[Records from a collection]
- - -

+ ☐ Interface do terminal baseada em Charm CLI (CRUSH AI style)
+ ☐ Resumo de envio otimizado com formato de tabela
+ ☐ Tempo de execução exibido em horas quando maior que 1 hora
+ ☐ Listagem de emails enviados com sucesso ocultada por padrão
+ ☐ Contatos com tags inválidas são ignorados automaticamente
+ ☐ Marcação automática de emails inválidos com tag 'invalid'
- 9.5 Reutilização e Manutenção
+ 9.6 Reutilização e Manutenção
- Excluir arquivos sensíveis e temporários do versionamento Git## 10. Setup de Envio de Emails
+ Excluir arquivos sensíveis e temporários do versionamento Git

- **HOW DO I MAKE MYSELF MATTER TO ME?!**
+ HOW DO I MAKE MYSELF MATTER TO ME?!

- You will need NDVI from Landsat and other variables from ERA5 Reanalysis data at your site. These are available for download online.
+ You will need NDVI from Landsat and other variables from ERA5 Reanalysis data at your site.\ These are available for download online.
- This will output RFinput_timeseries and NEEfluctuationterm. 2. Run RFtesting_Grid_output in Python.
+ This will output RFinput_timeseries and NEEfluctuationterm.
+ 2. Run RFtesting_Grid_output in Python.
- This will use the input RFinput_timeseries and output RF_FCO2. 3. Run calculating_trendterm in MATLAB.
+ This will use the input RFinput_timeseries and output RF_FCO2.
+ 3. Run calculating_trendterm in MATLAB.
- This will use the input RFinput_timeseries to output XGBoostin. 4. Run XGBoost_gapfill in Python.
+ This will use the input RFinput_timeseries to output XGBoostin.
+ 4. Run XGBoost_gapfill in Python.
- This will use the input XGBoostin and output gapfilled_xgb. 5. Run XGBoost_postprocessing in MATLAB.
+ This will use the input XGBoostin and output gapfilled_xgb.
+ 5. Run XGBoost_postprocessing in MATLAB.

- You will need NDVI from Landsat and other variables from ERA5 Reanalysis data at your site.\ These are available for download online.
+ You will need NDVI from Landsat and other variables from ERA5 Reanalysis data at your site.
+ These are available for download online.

- - -

Aim of the exercise – Among the entries, how many lines carry "NEEfluctuationterm"? Reply with a number and nothing else.

Answer for the task – 2